Previous research on AI bias has largely focused on demographic characteristics such as race and gender, with landmark studies revealing bias in facial recognition systems, hiring algorithms, and predictive policing tools. However, religious bias has received far less scrutiny. One reason may be that religious identity is often less visible or measurable than other attributes, making it harder to detect in training data. Another reason is that tech companies may be wary of addressing religion due to cultural sensitivities or legal concerns about endorsing specific faiths.

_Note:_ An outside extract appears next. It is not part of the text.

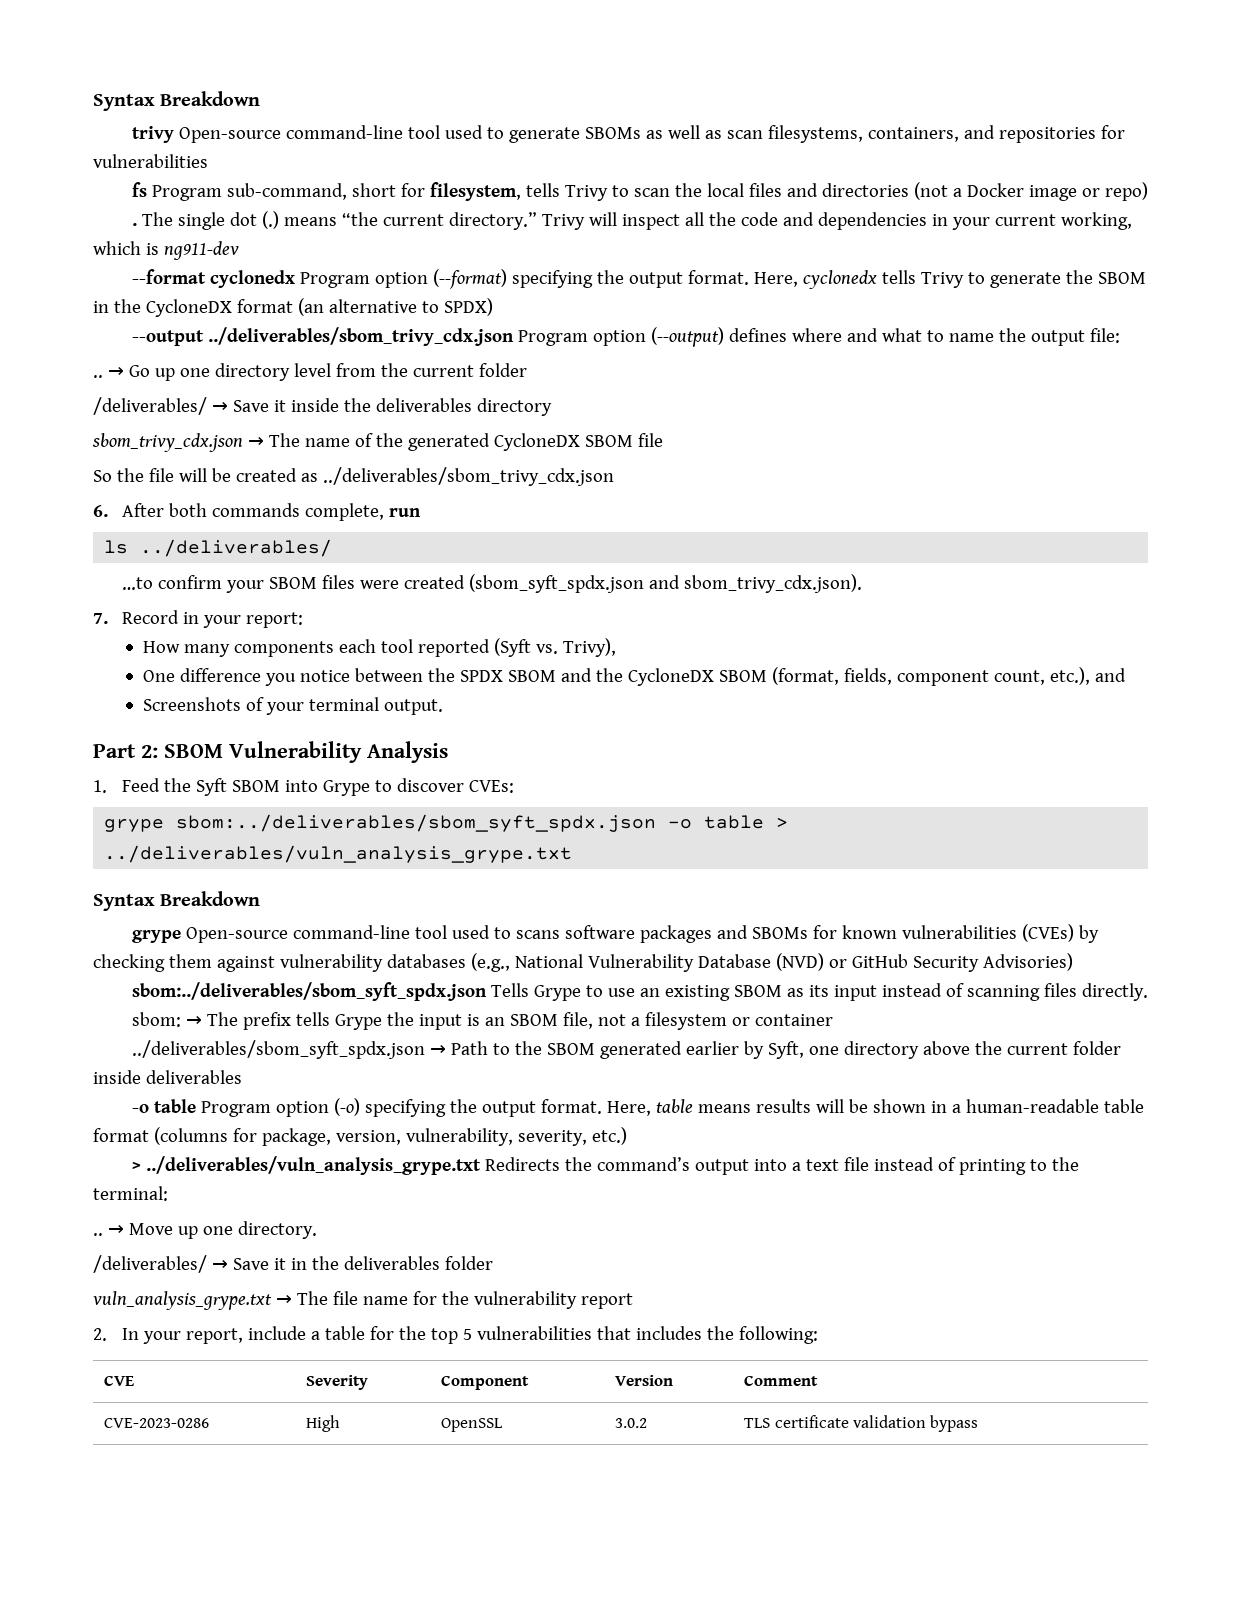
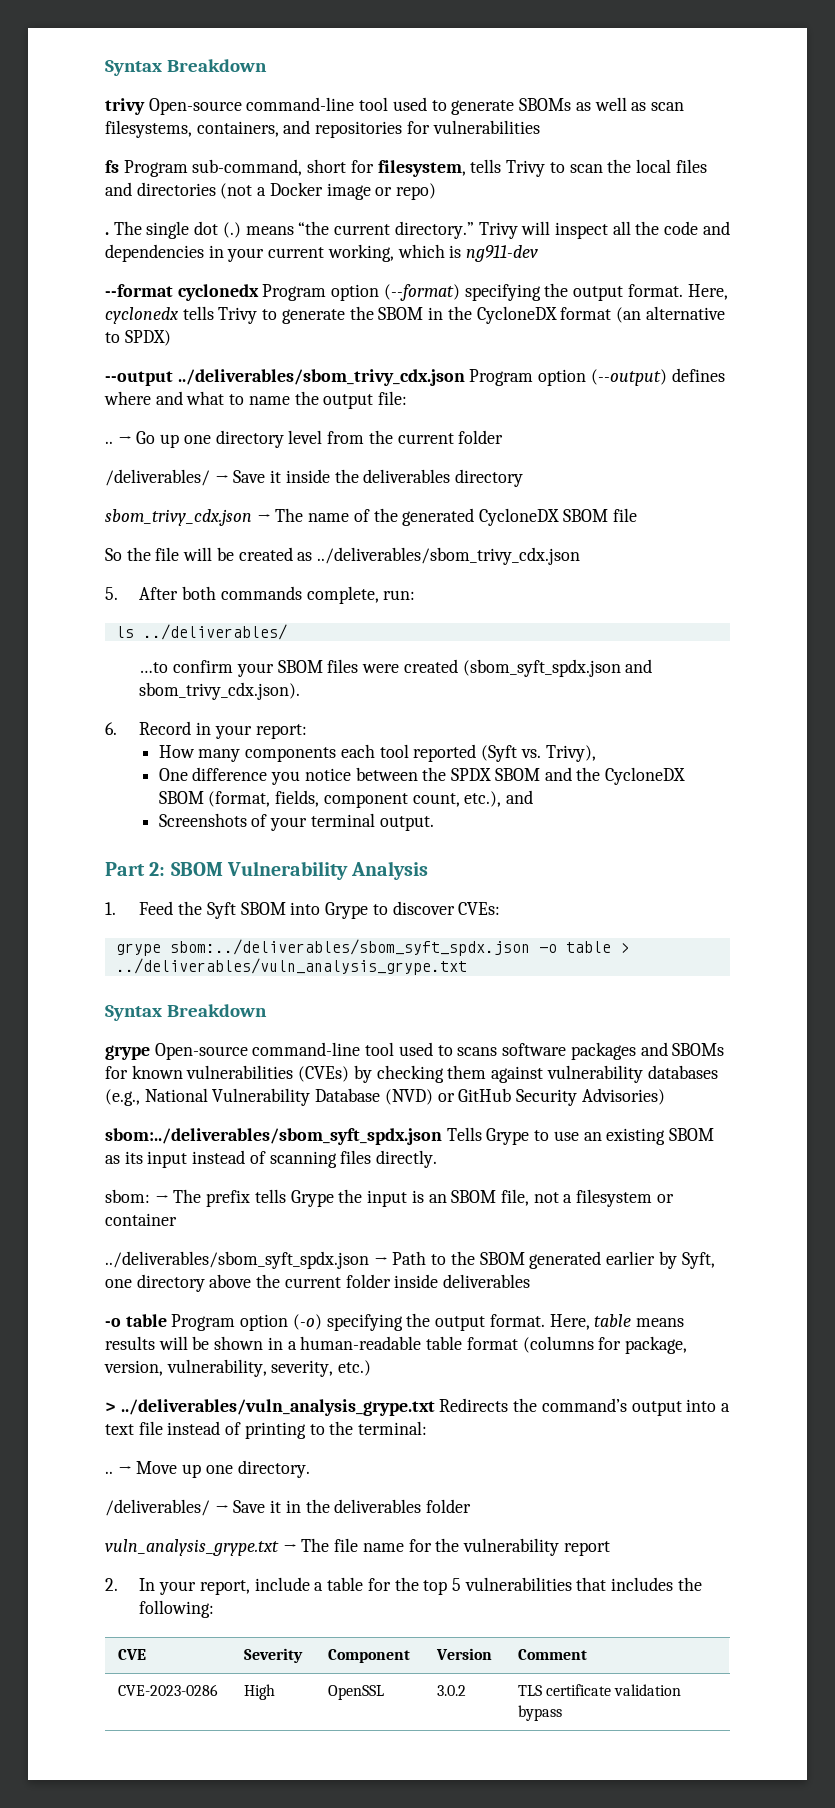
- 6. After both commands complete, run
+ 5. After both commands complete, run:
- 7. Record in your report:
+ 6. Record in your report:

The Broader Implications for AI Ethics

The CEFE-AI study adds to a growing body of evidence that AI systems are not neutral arbiters of information but rather reflect the biases of their creators and training data. The lack of religious diversity in AI responses could have far-reaching consequences. For example, users who rely on AI for mental health support may receive advice that ignores their spiritual beliefs, potentially reducing the effectiveness of the intervention. Similarly, AI-based educational tools may inadvertently promote one worldview over others, skewing the learning experience.

The study also raises questions about the responsibility of AI companies to address this bias. When a user asks a question about coping with the death of a loved one, an AI that fails to mention religious frameworks may be perceived as dismissive by religious users. Conversely, an AI that actively promotes one religion over another could be seen as proselytizing. The researchers argue that AI developers should work with religious leaders and ethicists to create systems that can acknowledge and respect a user's faith without imposing a specific worldview.

Already, some companies are beginning to respond. Google and Anthropic have indicated interest in the findings and are exploring ways to make their models more inclusive. However, concrete changes are still in the early stages. The AllFaith Benchmark may become a standard tool for evaluating religious bias in future AI models, much as other benchmarks are used to assess fairness and safety.

In the meantime, the study serves as a reminder that AI bias is not limited to obvious categories like race and gender. As the technology becomes more deeply integrated into daily life, the need to address all forms of bias, including religious, becomes ever more pressing. The findings from CEFE-AI are a step toward making AI systems that truly serve the full diversity of human experience.